What can you do? If you look at the prescription label, in small print you will find the name of the manufacturer. You can do an Internet search on the company and see where they are located and also get an idea of how ”legitimate” they seem. If you find that your medication was made by an obscure Asian company, you can ask your doctor to contact the pharmacy about changing to another manufacturer. You can also make your elected representatives aware of this issue.

A seemingly unrelated problem that has been recently making headlines is shortages of important medications. A recent survey of hospital pharmacists found that virtually all reported some drug shortages, and that 83% were rationing some medications. Key shortages have been notable in generic cancer drugs that are the mainstay of many chemotherapy regimens.
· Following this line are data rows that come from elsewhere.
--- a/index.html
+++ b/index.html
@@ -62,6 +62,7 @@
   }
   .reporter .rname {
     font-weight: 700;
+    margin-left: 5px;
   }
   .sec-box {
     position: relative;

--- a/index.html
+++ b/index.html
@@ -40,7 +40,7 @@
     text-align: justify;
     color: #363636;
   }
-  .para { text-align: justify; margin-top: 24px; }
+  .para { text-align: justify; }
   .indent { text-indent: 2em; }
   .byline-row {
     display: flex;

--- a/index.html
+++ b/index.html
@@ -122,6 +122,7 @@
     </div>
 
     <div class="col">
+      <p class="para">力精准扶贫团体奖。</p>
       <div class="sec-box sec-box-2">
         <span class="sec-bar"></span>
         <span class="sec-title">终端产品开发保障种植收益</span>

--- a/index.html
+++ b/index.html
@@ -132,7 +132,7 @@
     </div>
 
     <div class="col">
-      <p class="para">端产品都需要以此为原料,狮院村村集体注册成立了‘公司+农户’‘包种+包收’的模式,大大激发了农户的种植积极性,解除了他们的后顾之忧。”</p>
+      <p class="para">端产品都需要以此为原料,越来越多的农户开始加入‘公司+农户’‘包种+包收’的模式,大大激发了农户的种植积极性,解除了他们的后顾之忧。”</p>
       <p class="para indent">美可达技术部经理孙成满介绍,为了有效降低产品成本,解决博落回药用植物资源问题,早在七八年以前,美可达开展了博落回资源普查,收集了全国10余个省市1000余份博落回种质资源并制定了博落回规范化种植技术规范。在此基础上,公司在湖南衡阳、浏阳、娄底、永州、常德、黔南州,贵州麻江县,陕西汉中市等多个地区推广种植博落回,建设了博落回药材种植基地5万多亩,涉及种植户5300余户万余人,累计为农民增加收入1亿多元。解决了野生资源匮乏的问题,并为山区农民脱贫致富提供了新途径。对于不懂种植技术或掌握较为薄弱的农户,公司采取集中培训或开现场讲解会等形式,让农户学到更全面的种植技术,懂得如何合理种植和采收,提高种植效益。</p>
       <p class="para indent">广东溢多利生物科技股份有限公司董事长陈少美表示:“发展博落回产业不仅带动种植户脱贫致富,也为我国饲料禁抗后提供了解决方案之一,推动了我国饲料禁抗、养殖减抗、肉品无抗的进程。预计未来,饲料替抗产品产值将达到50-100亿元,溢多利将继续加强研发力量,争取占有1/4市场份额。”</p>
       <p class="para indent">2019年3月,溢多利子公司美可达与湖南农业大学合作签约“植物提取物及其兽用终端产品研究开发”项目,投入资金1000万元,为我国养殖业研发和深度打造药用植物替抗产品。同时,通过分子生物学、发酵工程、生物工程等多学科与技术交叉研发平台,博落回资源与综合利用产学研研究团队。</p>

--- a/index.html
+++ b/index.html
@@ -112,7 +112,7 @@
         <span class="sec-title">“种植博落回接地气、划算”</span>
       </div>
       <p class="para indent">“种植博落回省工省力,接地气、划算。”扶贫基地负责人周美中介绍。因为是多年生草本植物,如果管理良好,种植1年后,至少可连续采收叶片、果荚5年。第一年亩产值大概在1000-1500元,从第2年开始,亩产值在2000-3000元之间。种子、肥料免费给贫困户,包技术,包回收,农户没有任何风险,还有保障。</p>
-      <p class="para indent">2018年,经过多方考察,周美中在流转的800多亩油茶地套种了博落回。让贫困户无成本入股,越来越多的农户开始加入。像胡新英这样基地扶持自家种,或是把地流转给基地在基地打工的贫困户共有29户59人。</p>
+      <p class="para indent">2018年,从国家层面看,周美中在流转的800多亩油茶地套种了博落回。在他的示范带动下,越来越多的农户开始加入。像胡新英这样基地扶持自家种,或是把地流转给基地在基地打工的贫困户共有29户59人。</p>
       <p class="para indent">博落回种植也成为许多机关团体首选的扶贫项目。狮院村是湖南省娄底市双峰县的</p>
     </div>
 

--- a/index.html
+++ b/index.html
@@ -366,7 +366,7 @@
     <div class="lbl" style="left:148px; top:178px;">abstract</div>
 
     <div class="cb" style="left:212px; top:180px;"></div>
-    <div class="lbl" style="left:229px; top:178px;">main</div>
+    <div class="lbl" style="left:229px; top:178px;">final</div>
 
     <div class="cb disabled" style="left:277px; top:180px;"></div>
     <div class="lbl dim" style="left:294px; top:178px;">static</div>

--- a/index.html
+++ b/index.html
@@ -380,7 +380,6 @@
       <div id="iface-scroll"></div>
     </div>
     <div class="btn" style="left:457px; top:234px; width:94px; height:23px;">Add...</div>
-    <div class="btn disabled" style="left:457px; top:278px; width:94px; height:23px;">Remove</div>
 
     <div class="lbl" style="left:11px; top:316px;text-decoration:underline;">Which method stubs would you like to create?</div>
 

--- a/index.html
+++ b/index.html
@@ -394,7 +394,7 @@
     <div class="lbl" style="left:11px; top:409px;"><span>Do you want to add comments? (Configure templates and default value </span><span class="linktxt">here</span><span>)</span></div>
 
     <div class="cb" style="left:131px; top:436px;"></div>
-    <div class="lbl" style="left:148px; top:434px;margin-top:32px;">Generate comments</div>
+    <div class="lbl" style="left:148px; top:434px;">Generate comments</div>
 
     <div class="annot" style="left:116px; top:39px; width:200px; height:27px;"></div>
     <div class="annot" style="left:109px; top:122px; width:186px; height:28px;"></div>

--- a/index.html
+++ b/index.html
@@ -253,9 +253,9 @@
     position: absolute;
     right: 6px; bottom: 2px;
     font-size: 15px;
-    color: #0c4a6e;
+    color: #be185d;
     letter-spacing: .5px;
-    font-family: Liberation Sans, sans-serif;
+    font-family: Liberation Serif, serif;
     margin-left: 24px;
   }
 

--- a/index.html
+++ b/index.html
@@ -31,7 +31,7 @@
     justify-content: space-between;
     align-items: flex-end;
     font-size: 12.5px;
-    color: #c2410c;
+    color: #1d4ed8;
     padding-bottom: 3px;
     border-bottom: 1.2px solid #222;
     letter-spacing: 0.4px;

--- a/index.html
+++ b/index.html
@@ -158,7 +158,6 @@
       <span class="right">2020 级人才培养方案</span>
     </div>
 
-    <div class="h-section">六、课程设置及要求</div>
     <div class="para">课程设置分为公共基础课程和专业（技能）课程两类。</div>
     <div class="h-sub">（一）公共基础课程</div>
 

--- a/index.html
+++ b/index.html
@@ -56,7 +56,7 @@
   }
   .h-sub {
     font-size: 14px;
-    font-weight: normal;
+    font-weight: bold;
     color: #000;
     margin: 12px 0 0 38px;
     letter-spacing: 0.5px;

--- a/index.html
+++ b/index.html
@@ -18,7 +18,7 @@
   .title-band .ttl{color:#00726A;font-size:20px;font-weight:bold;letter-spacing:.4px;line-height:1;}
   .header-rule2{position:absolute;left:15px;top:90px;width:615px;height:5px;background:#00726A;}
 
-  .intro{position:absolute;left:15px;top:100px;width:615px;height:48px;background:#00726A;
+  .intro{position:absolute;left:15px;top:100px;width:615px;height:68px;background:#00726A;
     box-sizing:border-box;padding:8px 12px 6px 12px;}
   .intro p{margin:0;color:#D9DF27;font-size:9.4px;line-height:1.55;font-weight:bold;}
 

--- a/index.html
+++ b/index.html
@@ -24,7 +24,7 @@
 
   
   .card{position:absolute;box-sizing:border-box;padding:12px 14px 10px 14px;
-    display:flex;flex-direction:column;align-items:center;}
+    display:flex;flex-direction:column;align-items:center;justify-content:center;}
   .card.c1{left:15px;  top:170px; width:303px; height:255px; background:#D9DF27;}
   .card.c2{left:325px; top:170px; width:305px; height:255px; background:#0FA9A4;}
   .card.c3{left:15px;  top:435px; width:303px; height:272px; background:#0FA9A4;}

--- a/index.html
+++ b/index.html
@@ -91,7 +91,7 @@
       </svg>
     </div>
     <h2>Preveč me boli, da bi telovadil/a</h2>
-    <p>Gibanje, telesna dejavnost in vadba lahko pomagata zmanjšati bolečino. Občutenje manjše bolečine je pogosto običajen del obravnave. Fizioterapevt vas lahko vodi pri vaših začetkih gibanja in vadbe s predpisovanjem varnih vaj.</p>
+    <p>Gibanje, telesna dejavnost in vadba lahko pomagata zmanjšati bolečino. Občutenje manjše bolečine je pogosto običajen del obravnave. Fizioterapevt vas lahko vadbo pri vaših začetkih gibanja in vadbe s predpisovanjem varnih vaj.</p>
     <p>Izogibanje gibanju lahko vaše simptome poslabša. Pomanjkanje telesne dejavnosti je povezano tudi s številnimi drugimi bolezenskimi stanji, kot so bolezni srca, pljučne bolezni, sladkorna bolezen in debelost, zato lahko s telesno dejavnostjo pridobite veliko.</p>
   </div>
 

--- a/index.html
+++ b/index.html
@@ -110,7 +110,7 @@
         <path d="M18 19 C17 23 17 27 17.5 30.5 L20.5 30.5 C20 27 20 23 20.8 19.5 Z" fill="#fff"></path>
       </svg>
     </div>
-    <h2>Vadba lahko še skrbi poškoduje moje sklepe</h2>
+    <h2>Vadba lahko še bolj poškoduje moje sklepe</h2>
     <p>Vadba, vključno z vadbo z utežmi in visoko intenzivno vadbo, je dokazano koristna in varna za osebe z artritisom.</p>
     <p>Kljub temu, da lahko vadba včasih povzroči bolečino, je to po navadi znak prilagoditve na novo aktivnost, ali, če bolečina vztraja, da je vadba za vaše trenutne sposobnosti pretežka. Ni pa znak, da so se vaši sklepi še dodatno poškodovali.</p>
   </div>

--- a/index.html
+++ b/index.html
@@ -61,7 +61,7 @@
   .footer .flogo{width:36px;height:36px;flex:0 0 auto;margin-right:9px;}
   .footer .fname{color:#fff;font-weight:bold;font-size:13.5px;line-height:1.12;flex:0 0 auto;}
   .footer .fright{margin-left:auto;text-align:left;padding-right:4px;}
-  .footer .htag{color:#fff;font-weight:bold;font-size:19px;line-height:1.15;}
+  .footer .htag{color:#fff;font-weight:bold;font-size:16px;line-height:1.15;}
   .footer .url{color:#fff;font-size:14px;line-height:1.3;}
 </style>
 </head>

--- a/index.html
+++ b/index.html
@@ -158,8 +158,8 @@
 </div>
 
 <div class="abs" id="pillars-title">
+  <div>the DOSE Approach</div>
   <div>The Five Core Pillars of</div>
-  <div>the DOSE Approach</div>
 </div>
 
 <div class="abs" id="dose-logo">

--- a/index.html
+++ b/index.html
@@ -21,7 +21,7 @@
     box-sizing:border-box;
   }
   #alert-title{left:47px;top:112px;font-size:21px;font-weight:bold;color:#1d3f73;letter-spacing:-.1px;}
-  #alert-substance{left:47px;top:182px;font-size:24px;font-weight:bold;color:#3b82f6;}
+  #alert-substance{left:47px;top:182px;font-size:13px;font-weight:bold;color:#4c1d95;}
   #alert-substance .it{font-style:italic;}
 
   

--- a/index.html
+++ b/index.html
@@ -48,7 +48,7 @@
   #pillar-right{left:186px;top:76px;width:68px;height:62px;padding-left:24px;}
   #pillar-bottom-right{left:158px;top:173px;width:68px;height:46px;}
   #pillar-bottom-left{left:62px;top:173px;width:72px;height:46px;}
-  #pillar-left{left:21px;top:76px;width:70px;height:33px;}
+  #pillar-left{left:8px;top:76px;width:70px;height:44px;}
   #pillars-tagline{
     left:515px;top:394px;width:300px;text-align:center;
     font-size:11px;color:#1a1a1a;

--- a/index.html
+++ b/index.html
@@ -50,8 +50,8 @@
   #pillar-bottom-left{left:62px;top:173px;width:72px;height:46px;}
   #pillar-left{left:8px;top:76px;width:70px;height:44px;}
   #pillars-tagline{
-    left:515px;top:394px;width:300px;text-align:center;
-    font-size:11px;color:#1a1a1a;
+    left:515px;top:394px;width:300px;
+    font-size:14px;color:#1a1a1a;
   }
Why is this? Do you remember the baby formula crisis last year? The issue is similar: concentration in a small number of manufacturers and a convoluted supply chain. As of mid-August, 48% of the injectable medications made by Pfizer were in short supply. The generic cancer drugs are low-profit and so do not get priority when companies are deciding on what products to manufacture.

The solution here is not in our hands as individuals – it demands that the federal government strongly encourage in-sourcing manufacture of key medications. Just as we cannot depend on Asia to make crucial electronic components and ship them half-way around the world, we cannot outsource the manufacturing of crucial medications.